FOUND IN TRANSLATION, chapter D
A project curated by Emmanuel Lambion (Bn PROJECTS) with
Steven BAELEN, Ermias KIFLEYESUS, Emi KODAMA, Niklaus RUËGG, Bastiaan SCHEVERS, Joris VAN DE MOORTEL
- January 4th to 9th 2010
I like translations, linguistic translations but also, in a more spatial physical or metaphorical sense, translations understood as the subtle, deliberate movement, of a being, a body, an icon, a practice, discipline, an area of knowledge or a concept which, through it’s very displacement, opens up new and freer areas of investigation, research, transmission and perception.
Litterally, translation is something that brings you beyond the usual environment: trans- fero-
Originally used to designate a given mathematical movement, translations convey metaphorically the ideas of displacement, of a subtle shift in norms and codes, through the change of perspective and the sensible apprehension of a genuinely enriching diversity of approaches.
Translations provide both the creator, the mediator and the observer with a glimpse into interstitial horizons.
In the globalized world of ours, and in this even more globalised art world of ours, it is the increasingly essential, seminal privilege of the artists to live, physically and intellectually, the art of translating themselves, their work and their investigations.

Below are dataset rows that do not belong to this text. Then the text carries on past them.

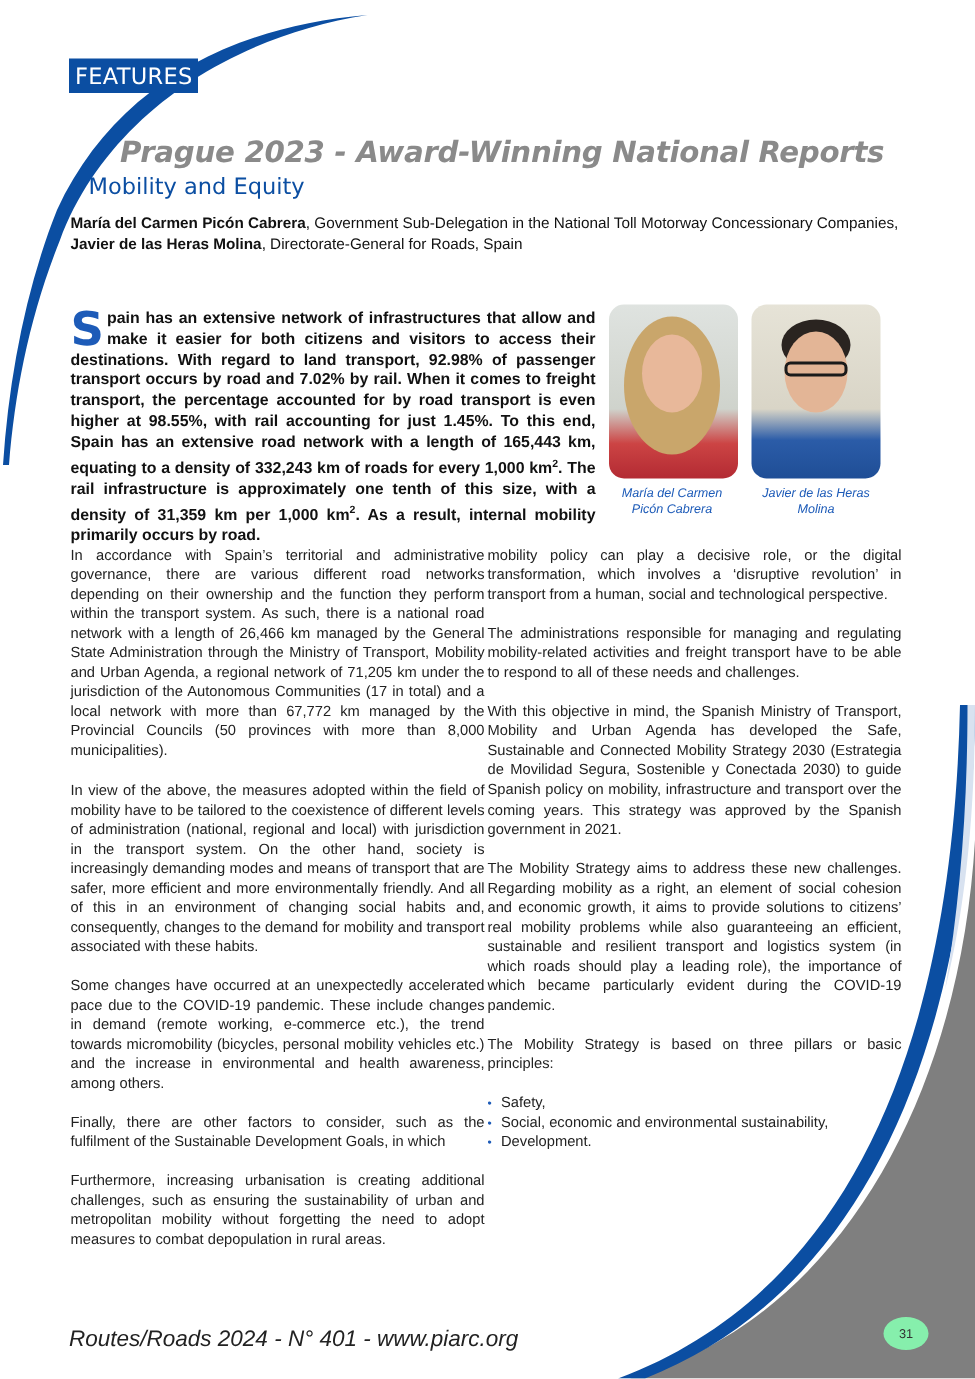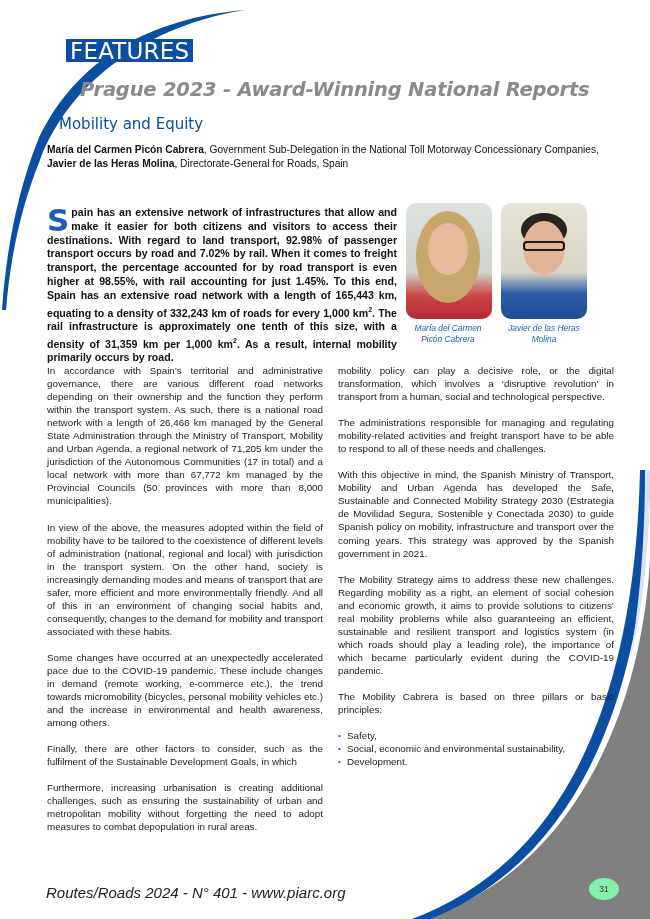--- a/index.html
+++ b/index.html
@@ -5,7 +5,7 @@
   html, body { margin: 0; padding: 0; }
   body { width: 650px; height: 919px; position: relative; overflow: hidden; background: #ffffff; font-family: "Liberation Sans", sans-serif; color: #222; }
   .deco { position: absolute; left: 0; top: 0; width: 650px; height: 919px; pointer-events: none; }
-  .features-badge { position: absolute; left: 46px; top: 39px; background: #0b4ea2; color: #fff; font-family: "DejaVu Sans", sans-serif; font-size: 23px; padding: 1px 4px 0 4px; line-height: 22px; letter-spacing: 0.2px; margin-left: 20px; }
+  .features-badge { position: absolute; left: 46px; top: 39px; background: #0b4ea2; color: #fff; font-family: "DejaVu Sans", sans-serif; font-size: 15px; padding: 1px 4px 0 4px; line-height: 22px; letter-spacing: 0.2px; }
   .kicker { position: absolute; left: 80px; top: 78px; font-family: "DejaVu Sans", sans-serif; font-style: italic; font-weight: bold; font-size: 19.5px; color: #8a8a8a; letter-spacing: -0.2px; white-space: nowrap; }
   .title { position: absolute; left: 59px; top: 115px; font-family: "DejaVu Sans", sans-serif; font-weight: normal; font-size: 15px; color: #0b4ea2; white-space: nowrap; }
   .byline { position: absolute; left: 47px; top: 143px; width: 560px; font-size: 10.2px; line-height: 13.5px; color: #111; }

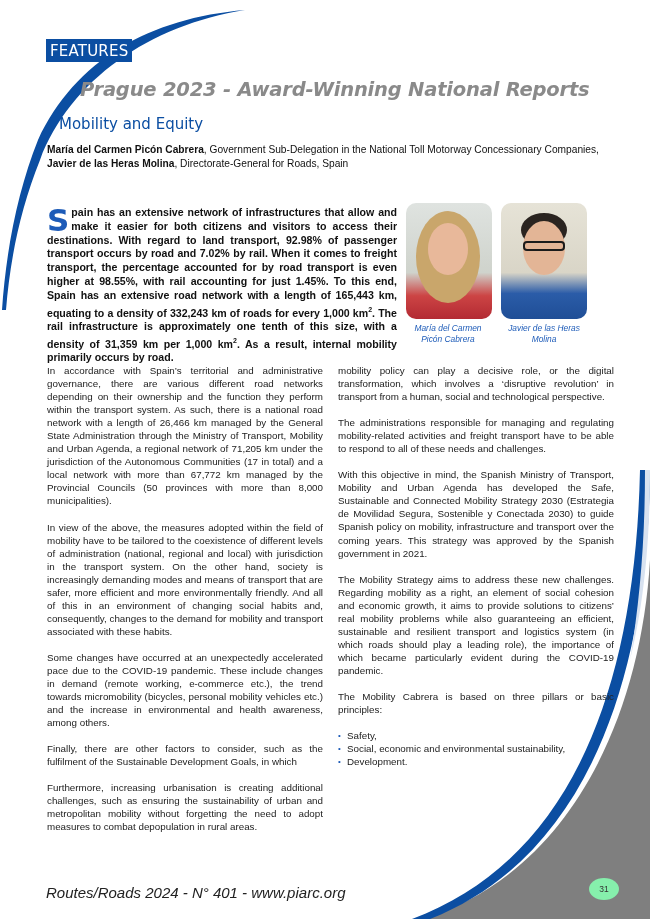--- a/index.html
+++ b/index.html
@@ -6,7 +6,7 @@
   body { width: 650px; height: 919px; position: relative; overflow: hidden; background: #ffffff; font-family: "Liberation Sans", sans-serif; color: #222; }
   .deco { position: absolute; left: 0; top: 0; width: 650px; height: 919px; pointer-events: none; }
   .features-badge { position: absolute; left: 46px; top: 39px; background: #0b4ea2; color: #fff; font-family: "DejaVu Sans", sans-serif; font-size: 15px; padding: 1px 4px 0 4px; line-height: 22px; letter-spacing: 0.2px; }
-  .kicker { position: absolute; left: 80px; top: 78px; font-family: "DejaVu Sans", sans-serif; font-style: italic; font-weight: bold; font-size: 19.5px; color: #8a8a8a; letter-spacing: -0.2px; white-space: nowrap; }
+  .kicker { position: absolute; left: 80px; top: 90px; font-family: "DejaVu Sans", sans-serif; font-style: italic; font-weight: bold; font-size: 19.5px; color: #8a8a8a; letter-spacing: -0.2px; white-space: nowrap; }
   .title { position: absolute; left: 59px; top: 115px; font-family: "DejaVu Sans", sans-serif; font-weight: normal; font-size: 15px; color: #0b4ea2; white-space: nowrap; }
   .byline { position: absolute; left: 47px; top: 143px; width: 560px; font-size: 10.2px; line-height: 13.5px; color: #111; }
   .byline b { font-weight: bold; }

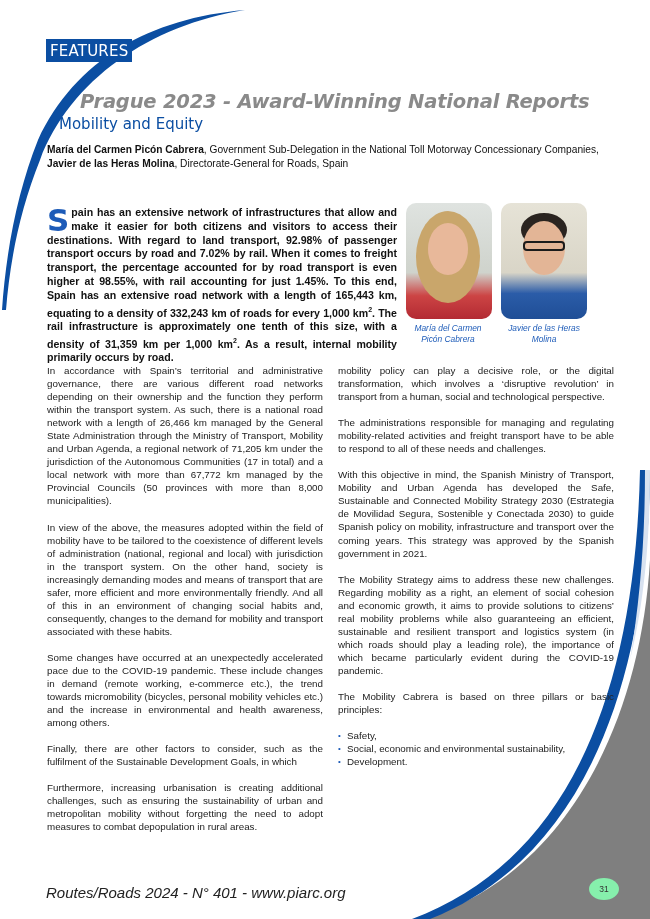--- a/index.html
+++ b/index.html
@@ -21,7 +21,7 @@
   .col { position: absolute; width: 276px; font-size: 9.8px; line-height: 13.05px; text-align: justify; color: #222; }
   .col p { margin: 0 0 13px 0; }
   .col1 { left: 47px; top: 364px; }
-  .col2 { left: 338px; top: 364px; }
+  .col2 { left: 325px; top: 364px; }
   .section-head { font-family: "DejaVu Sans", sans-serif; font-weight: bold; font-size: 11.4px; line-height: 13px; color: #0b4ea2; margin: 20px 0 13px 0; text-align: left; }
   ul.pillars { list-style: none; margin: 0; padding: 0; }
   ul.pillars li { position: relative; padding-left: 9px; text-align: justify; }

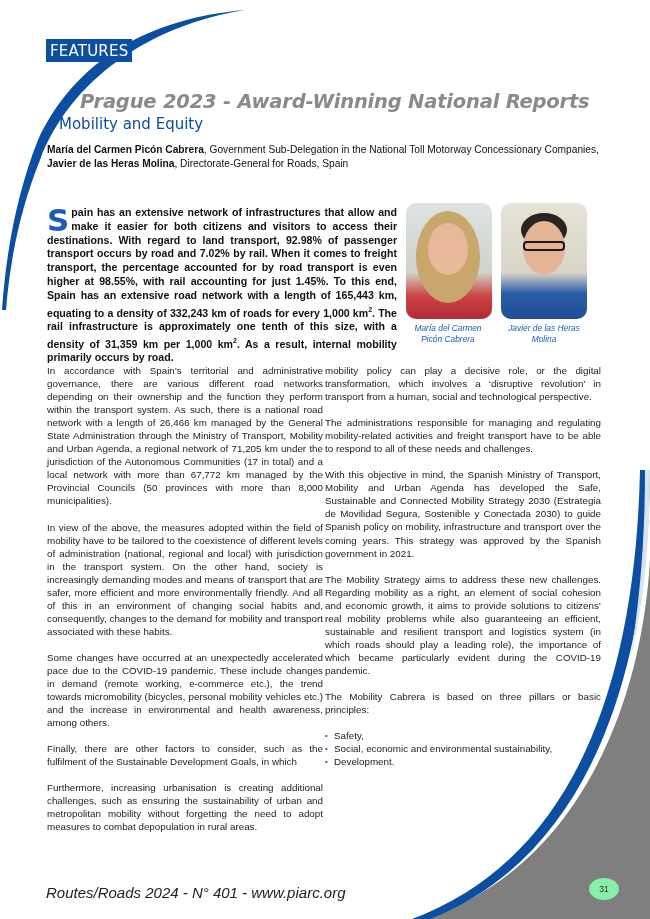--- a/index.html
+++ b/index.html
@@ -84,7 +84,7 @@
   <p>The administrations responsible for managing and regulating mobility-related activities and freight transport have to be able to respond to all of these needs and challenges.</p>
   <p>With this objective in mind, the Spanish Ministry of Transport, Mobility and Urban Agenda has developed the Safe, Sustainable and Connected Mobility Strategy 2030 (Estrategia de Movilidad Segura, Sostenible y Conectada 2030) to guide Spanish policy on mobility, infrastructure and transport over the coming years. This strategy was approved by the Spanish government in 2021.</p>
   <p>The Mobility Strategy aims to address these new challenges. Regarding mobility as a right, an element of social cohesion and economic growth, it aims to provide solutions to citizens’ real mobility problems while also guaranteeing an efficient, sustainable and resilient transport and logistics system (in which roads should play a leading role), the importance of which became particularly evident during the COVID-19 pandemic.</p>
-  <p>The Mobility Cabrera is based on three pillars or basic principles:</p>
+  <p>The Mobility Strategy is based on three pillars or basic principles:</p>
   <ul class="pillars">
     <li>Safety,</li>
     <li>Social, economic and environmental sustainability,</li>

From one perspective to the other, from one field/area of knowledge to the other
Of course, there is an inevitable internal translation in the very progressive processual and self reflexive approach often favoured in contemporary creation.
Beyond, In a post-modern approach, artists are of course free to use the formal language of their choice to express and articulate their message and to communicate to their audience.
Beyond, they have indeed the privilege to be allowed to switch languages and to assume the position of the fou du roi, that of the free Logos, independent from the restrictive dictatorship of scientific and technological specialization.
This show, is to be apprhended as the first paragraph of an additive and global curatorial project : it will be integrated in a series of experiments, which will further develop, in different contexts and formats, the variety of apprehensions of the eponymous theme.
It found its quite litteral point of development in the translation of the curator, invited to be a visiting lecturer in a well-known post-graduate diploma in Gent. The counterpart is now the invitation made to these gent-based artists to develop their own variations of the theme in the temporarily self-reconverted Brussels gallery space of Elaine Levy Project.